O facto de a actual direcção do Sindicato dos Jornalistas ter conseguido ultrapassar esse longo “silêncio” e ter chamado a Casa de Imprensa e o Clube de Jornalistas para co-organizarem este Congresso merece por isso referência.
Os jornalistas nunca foram um grupo profissional homogéneo, desde logo pela natureza do trabalho que realizam, muito baseado na concorrência como é próprio de uma sociedade em que existe liberdade de criação de empresas de comunicação social e em que os novos media tornaram essa concorrência ainda mais acentuada. Algumas discussões antigas que chegaram até hoje sem solução, como sejam a auto-regulação dos jornalistas ou a criação de uma Ordem, contribuíram para dividir a classe, independentemente de os jornalistas serem também acusados de corporativismo perante críticas externas.
A avaliar pelos temas dos painéis o Congresso procura cruzar a discussão das actuais condições de trabalho dos jornalistas com questões relacionadas com a prática do jornalismo, com maior incidência nas condições de trabalho. Dada o vasto número de oradores e a abrangência dos temas, o principal desafio será extrair das intervenções ideias-chave que possam transformar-se em propostas exequíveis para melhorar quer as condições de trabalho quer as práticas do jornalismo.
Teria, a meu ver, sido útil e desafiador organizar um painel de “case studies” para apresentação e debate de casos concretos e polémicos que confrontassem pontos de vista e obrigassem a separar as águas entre o jornalismo e as suas corruptelas. De facto, o Congresso não pode ignorar casos de atropelos à ética e à deontologia, de promiscuidade entre jornalismo e poder económico e judicial, de ausência de pluralismo e diversidade na escolha de comentadores e analistas da área política e económica, de mimetismo entre as agendas dos diversos meios, de sedução do jornalismo pela informação-espectáculo.
Os dados conhecidos de inquéritos à classe preparados para o Congresso revelam uma situação inquietante que aliás não é nova mas que não pode servir de justificação para a deriva do jornalismo e para a sua perda de credibilidade.
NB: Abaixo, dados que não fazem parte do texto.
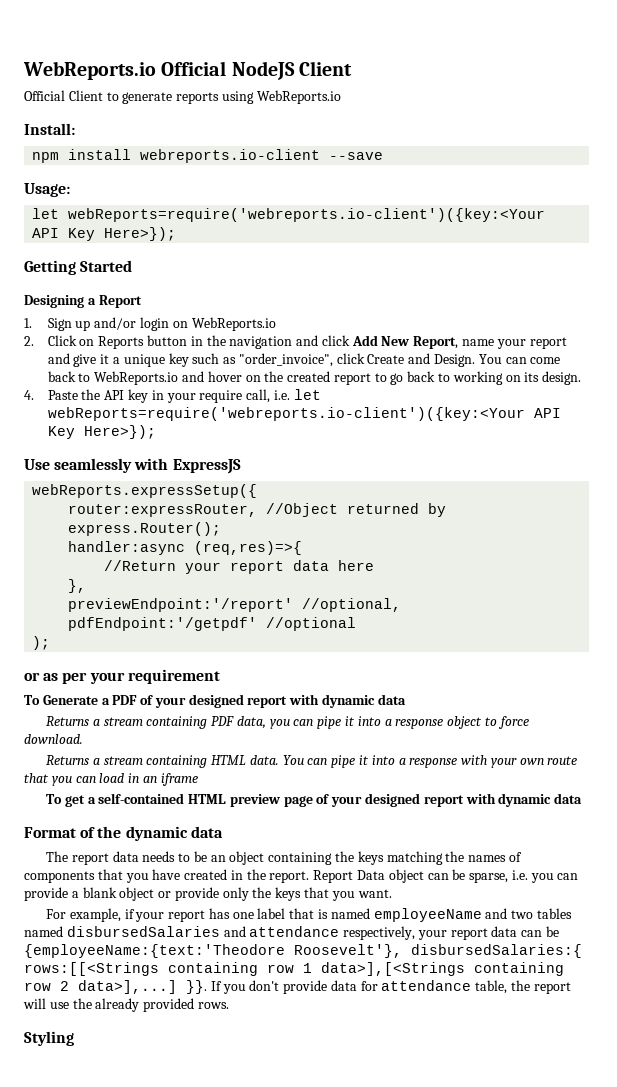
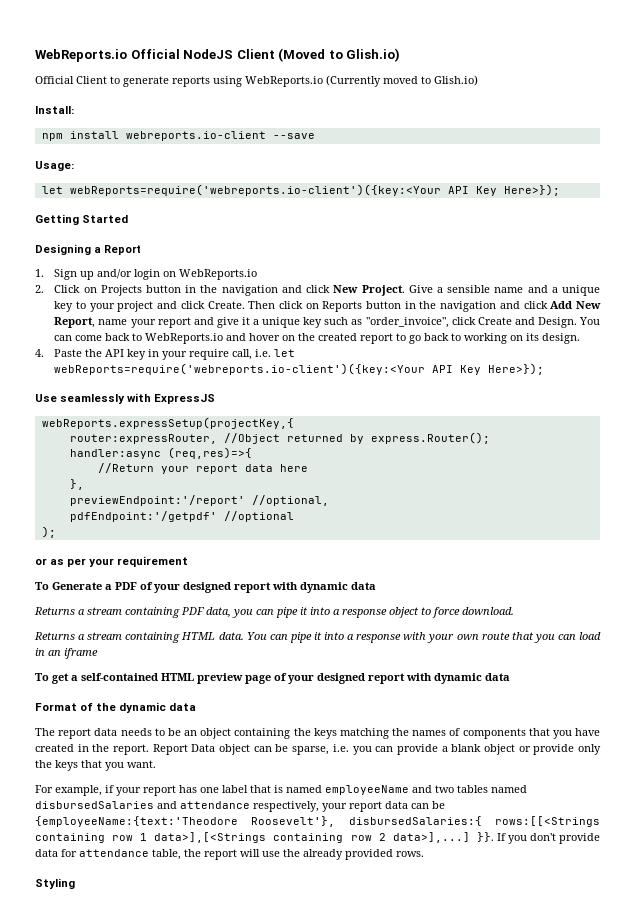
- WebReports.io Official NodeJS Client
+ WebReports.io Official NodeJS Client (Moved to Glish.io)
- Official Client to generate reports using WebReports.io
+ Official Client to generate reports using WebReports.io (Currently moved to Glish.io)
- 2. Click on Reports button in the navigation and click Add New Report, name your report and give it a unique key such as "order_invoice", click Create and Design.
+ 2. Click on Projects button in the navigation and click New Project. Give a sensible name and a unique key to your project and click Create. Then click on Reports button in the navigation and click Add New Report, name your report and give it a unique key such as "order_invoice", click Create and Design.
- webReports.expressSetup({
+ webReports.expressSetup(projectKey,{

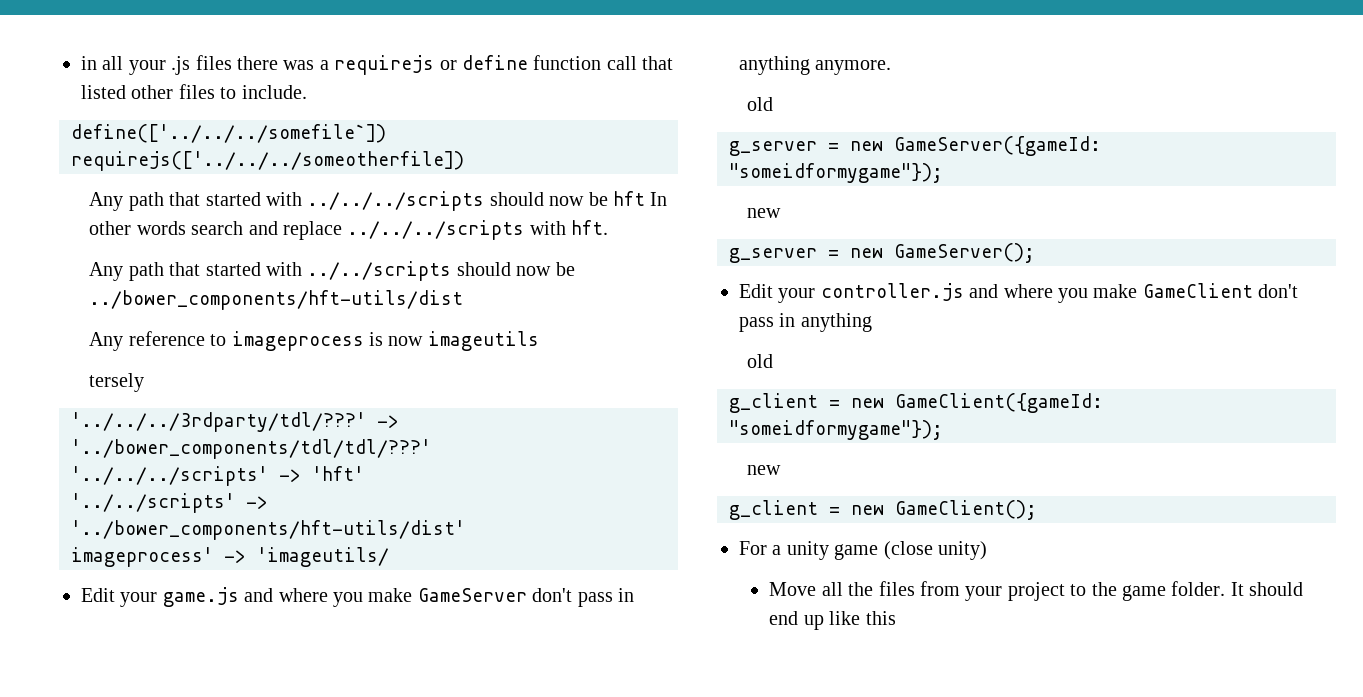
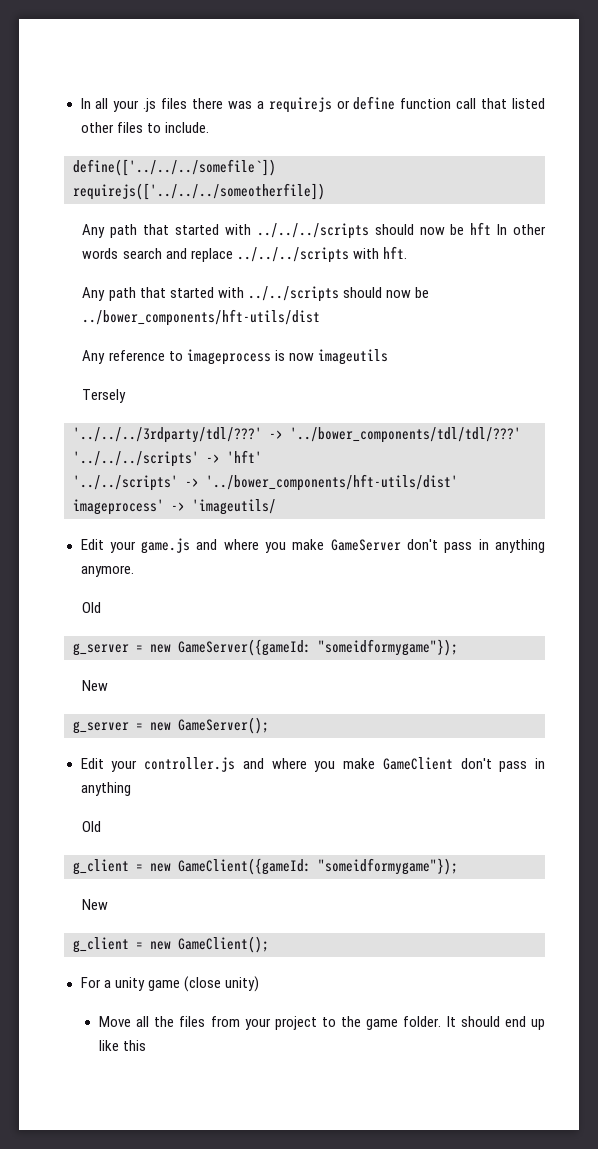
- in all your .js files there was a requirejs or define function call that listed other files to include.
+ In all your .js files there was a requirejs or define function call that listed other files to include.
- tersely
+ Tersely
  Edit your game.js and where you make GameServer don't pass in anything anymore.
- old
+ Old
  g_server = new GameServer({gameId: "someidformygame"});
- new
+ New
  Edit your controller.js and where you make GameClient don't pass in anything
- old
+ Old
  g_client = new GameClient({gameId: "someidformygame"});
- new
+ New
A luta por condições de trabalho justas – salário, tempo para investigação, protecção social – tem de ir a par da recuperação dos valores da independência, rigor, isenção, distanciamento face às fontes, procura da verdade, que fizeram do jornalismo um caminho da democracia, porque não há democracia sem jornalismo livre e independente nem jornalismo livre e independente sem democracia.